*** Listed records ***

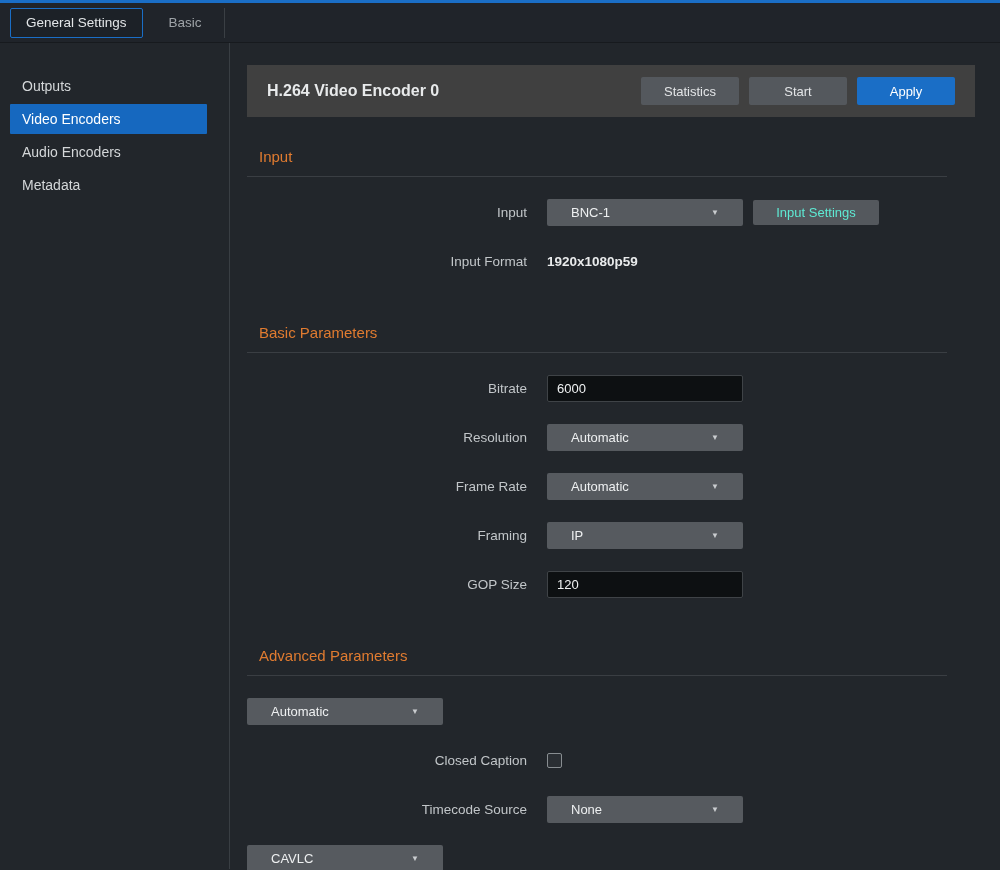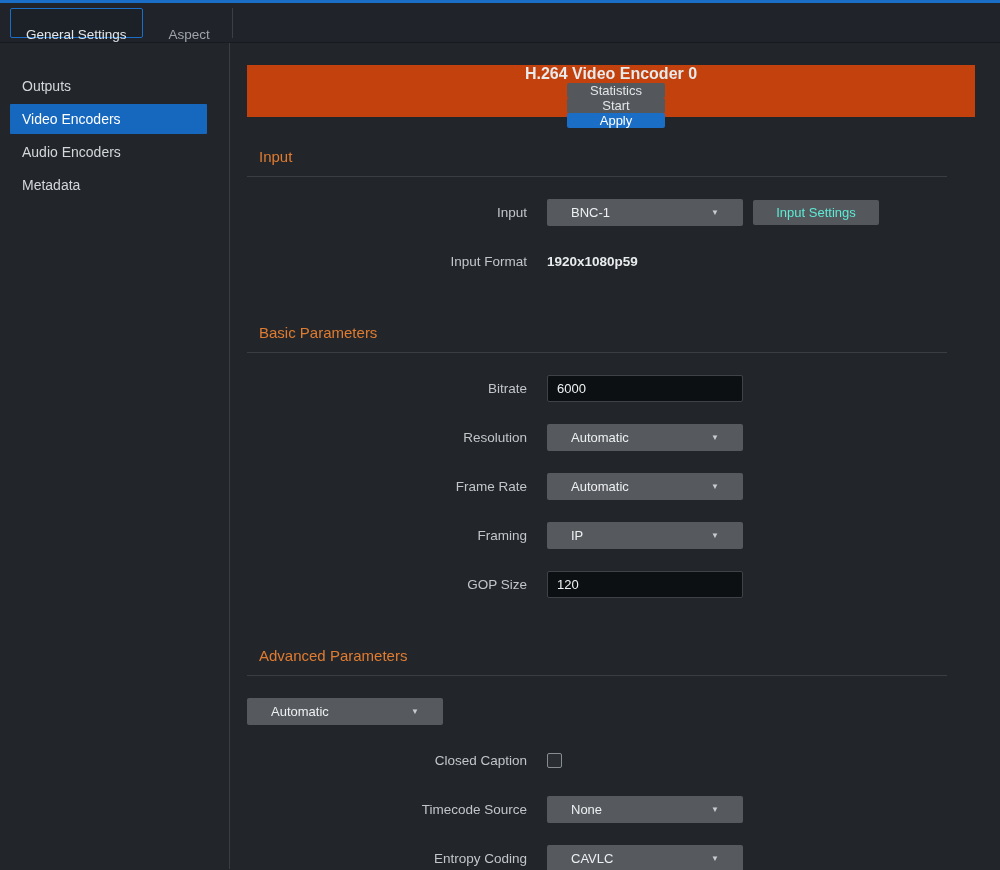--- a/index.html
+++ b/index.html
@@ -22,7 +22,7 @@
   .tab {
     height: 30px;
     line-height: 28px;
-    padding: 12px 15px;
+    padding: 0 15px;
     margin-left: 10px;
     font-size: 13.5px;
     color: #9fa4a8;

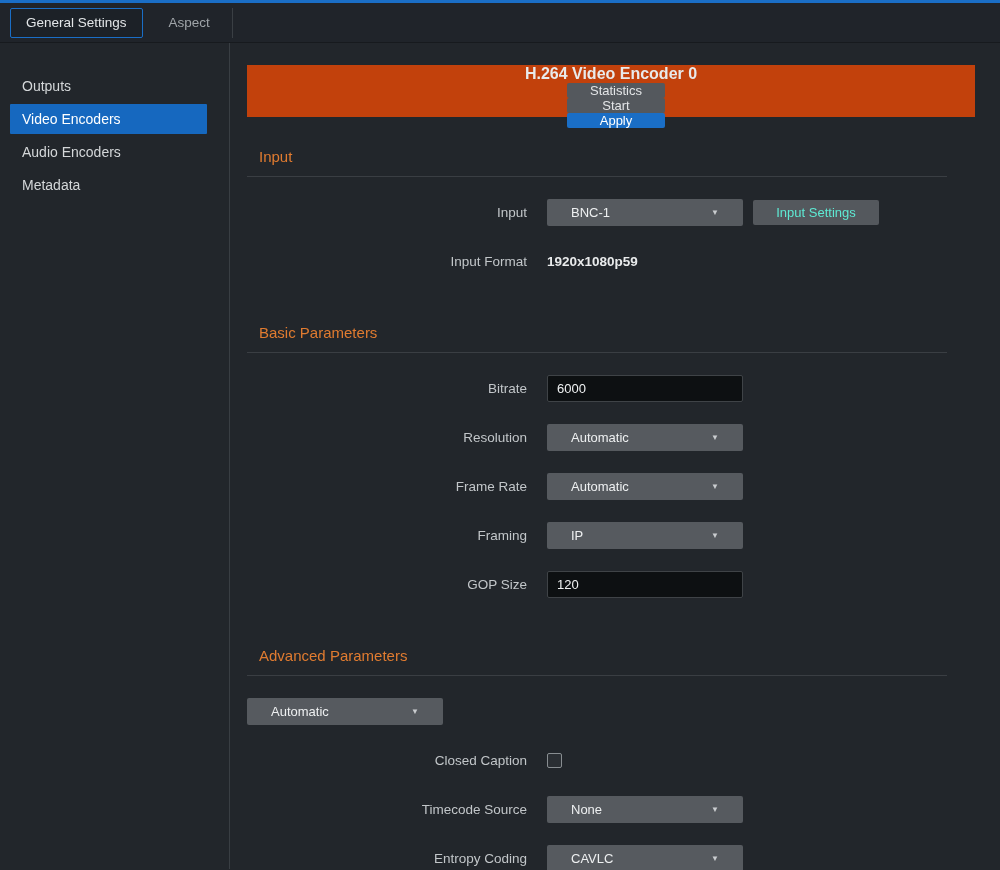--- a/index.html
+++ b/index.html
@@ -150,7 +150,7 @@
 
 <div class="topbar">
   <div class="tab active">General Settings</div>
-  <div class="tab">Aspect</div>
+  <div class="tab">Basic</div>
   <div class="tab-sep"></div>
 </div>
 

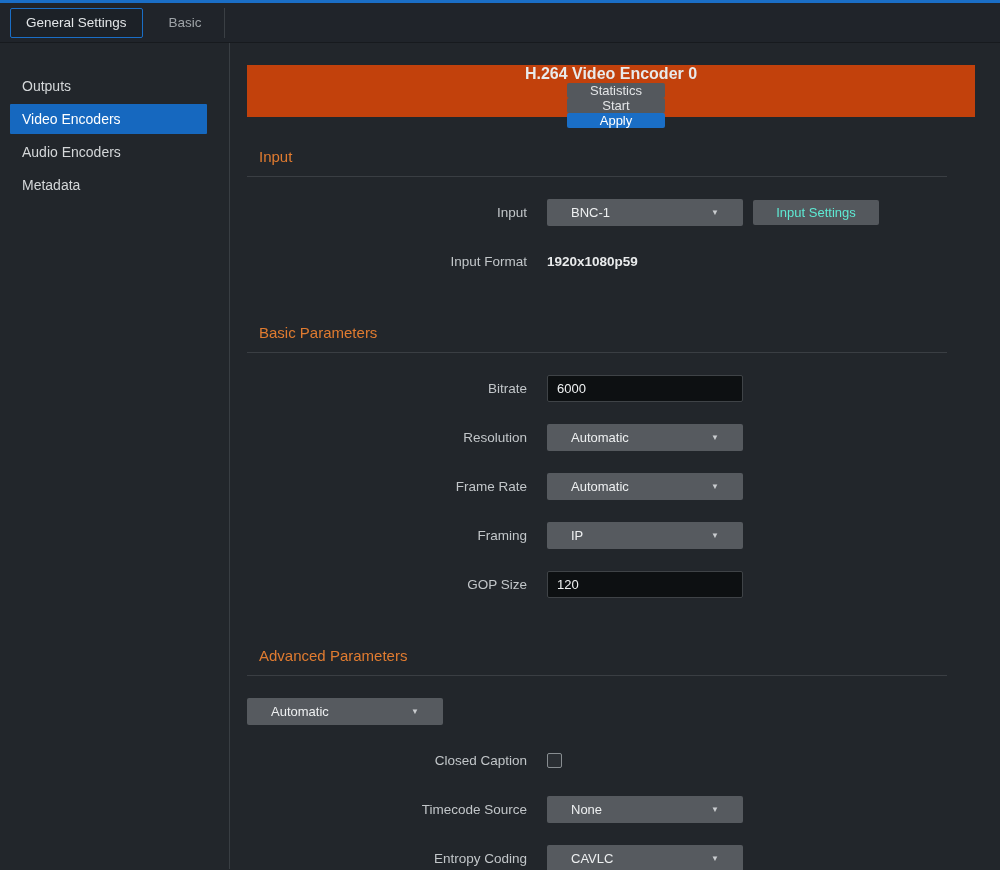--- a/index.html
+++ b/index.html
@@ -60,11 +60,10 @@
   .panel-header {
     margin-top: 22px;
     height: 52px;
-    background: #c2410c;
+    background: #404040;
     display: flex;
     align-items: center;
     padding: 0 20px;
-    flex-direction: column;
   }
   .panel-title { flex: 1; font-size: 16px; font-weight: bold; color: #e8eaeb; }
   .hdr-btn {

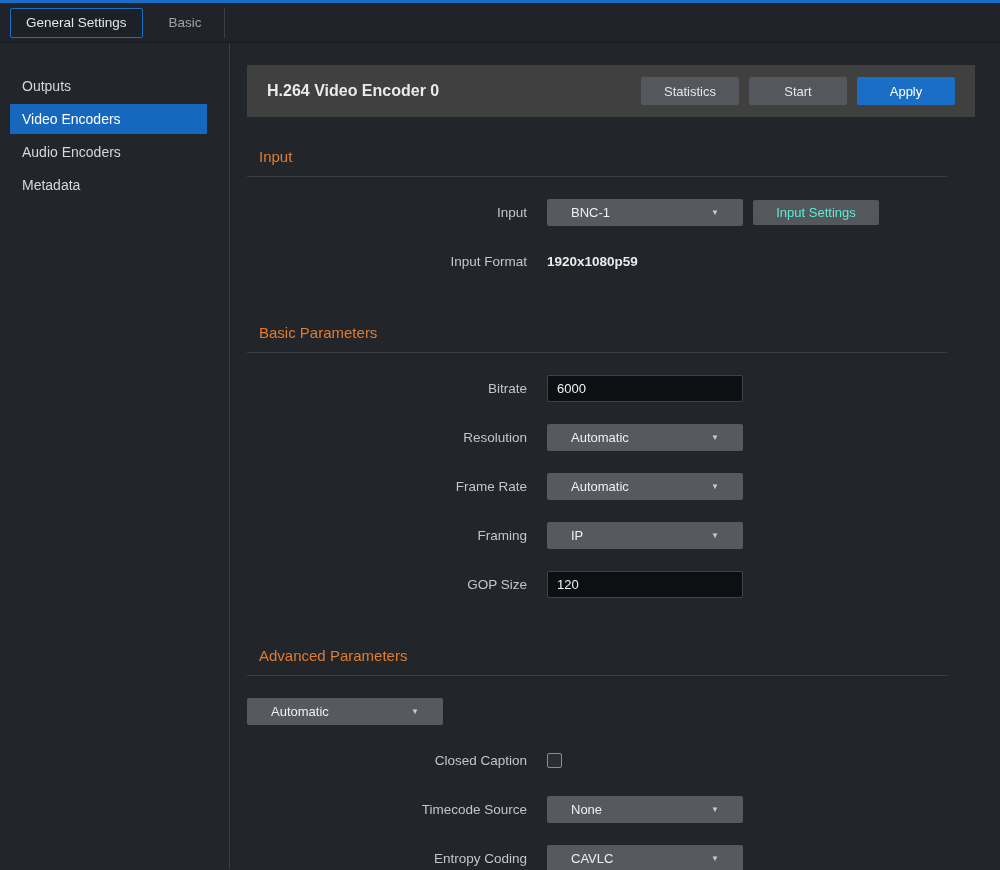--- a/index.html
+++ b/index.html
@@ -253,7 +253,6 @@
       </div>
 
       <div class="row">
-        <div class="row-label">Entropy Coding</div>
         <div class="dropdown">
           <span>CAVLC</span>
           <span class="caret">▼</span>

*** End of Listed records ***
*** Listed records ***

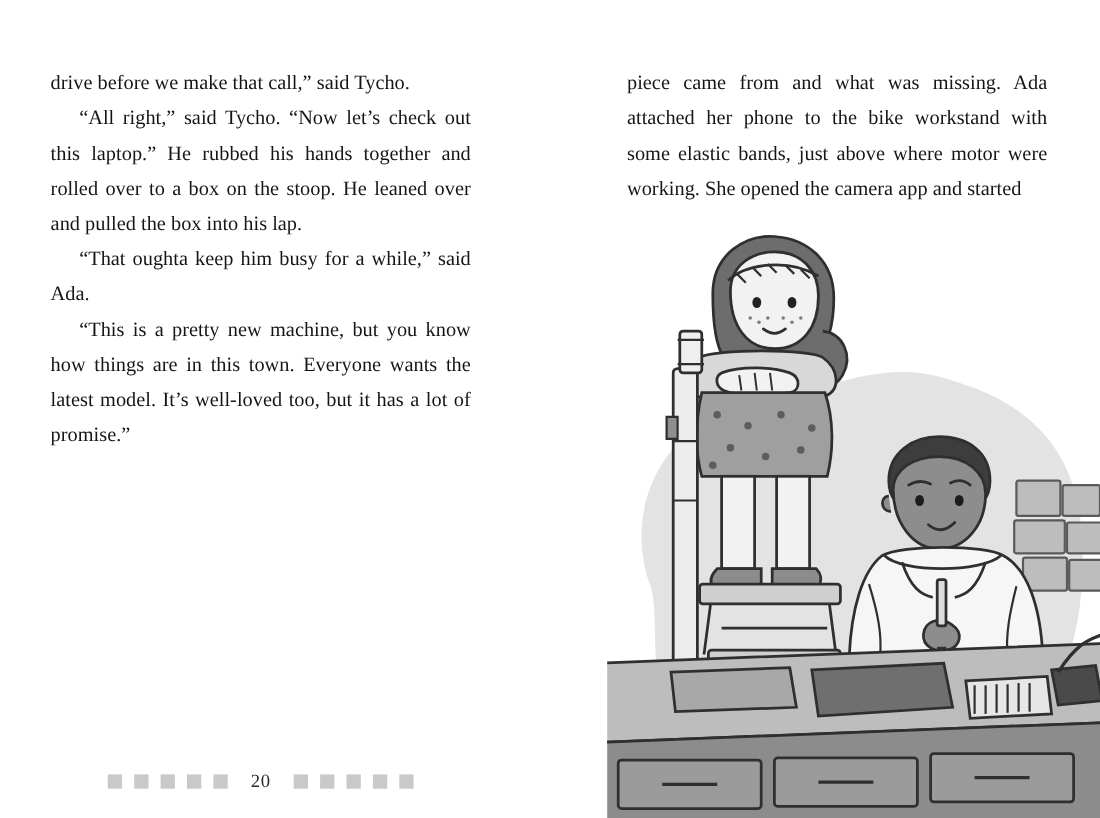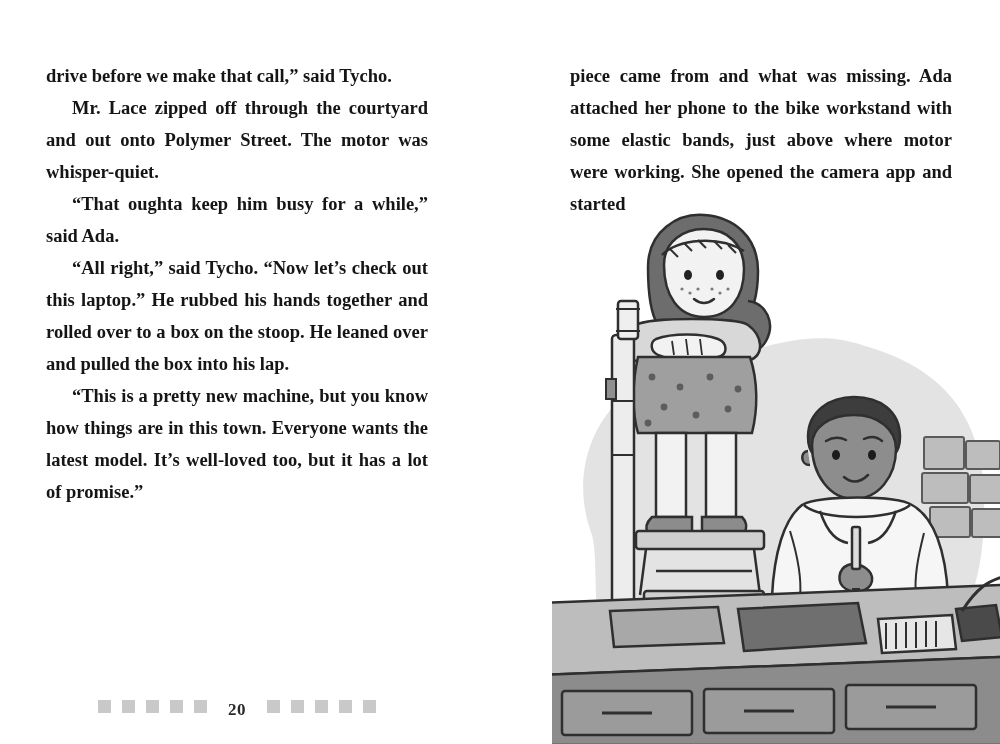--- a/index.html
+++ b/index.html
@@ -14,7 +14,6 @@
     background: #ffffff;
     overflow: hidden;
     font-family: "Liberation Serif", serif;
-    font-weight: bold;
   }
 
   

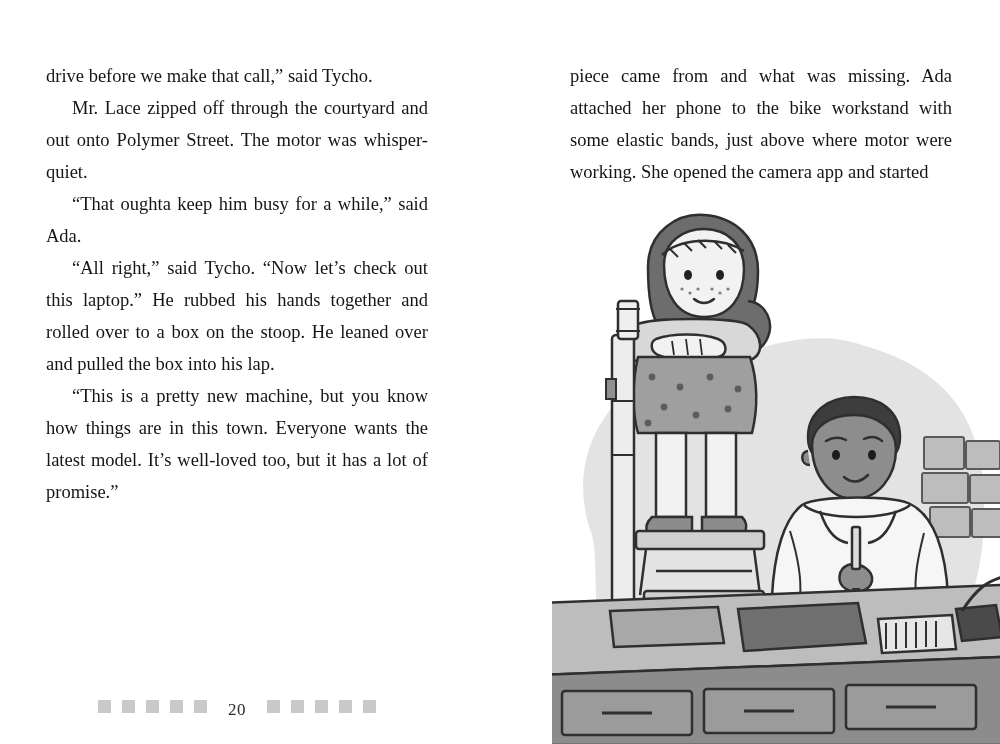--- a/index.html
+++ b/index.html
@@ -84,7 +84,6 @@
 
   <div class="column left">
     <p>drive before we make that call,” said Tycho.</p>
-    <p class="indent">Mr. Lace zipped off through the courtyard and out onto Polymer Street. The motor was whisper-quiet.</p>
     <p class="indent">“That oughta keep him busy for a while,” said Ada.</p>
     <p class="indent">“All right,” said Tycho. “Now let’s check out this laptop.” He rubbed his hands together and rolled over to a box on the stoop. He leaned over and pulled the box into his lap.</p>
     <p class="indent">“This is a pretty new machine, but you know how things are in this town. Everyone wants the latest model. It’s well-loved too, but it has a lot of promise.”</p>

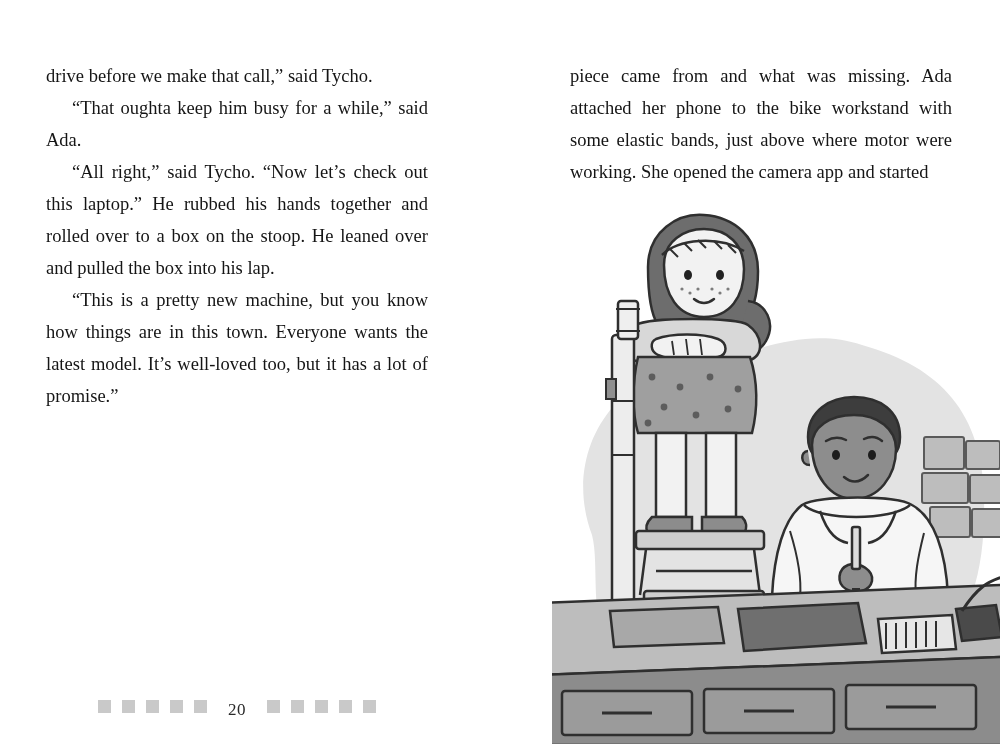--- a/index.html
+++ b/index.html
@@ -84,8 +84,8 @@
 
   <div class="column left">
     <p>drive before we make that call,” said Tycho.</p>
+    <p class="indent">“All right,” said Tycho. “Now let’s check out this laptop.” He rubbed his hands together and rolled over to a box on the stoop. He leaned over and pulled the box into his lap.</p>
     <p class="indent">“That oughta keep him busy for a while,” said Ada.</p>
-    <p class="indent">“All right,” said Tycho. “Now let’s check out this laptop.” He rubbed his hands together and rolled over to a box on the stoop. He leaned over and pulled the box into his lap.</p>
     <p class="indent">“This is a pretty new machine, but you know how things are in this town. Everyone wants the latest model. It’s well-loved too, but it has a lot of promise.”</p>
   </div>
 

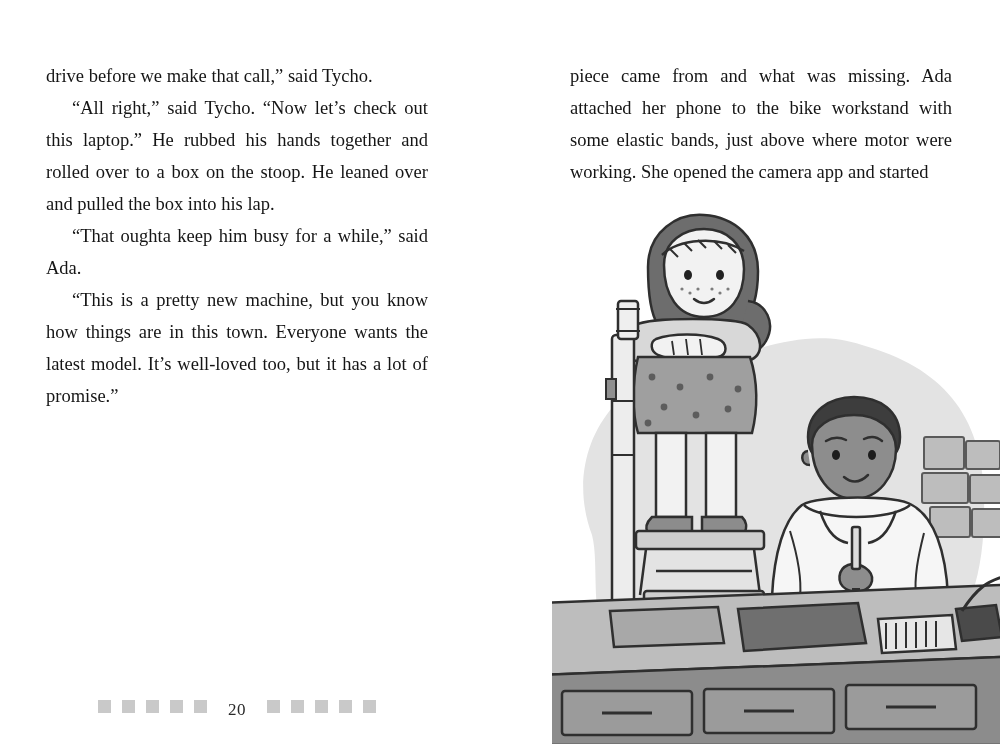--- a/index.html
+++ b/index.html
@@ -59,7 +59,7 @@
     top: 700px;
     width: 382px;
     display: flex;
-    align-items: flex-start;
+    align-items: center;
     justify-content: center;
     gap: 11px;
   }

*** End of Listed records ***

* **Task to complete**
In the lines above, spot each one that contains the word "pulled" and copy it.

* **Your response**
     <p class="indent">“All right,” said Tycho. “Now let’s check out this laptop.” He rubbed his hands together and rolled over to a box on the stoop. He leaned over and pulled the box into his lap.</p>
+    <p class="indent">“All right,” said Tycho. “Now let’s check out this laptop.” He rubbed his hands together and rolled over to a box on the stoop. He leaned over and pulled the box into his lap.</p>
-    <p class="indent">“All right,” said Tycho. “Now let’s check out this laptop.” He rubbed his hands together and rolled over to a box on the stoop. He leaned over and pulled the box into his lap.</p>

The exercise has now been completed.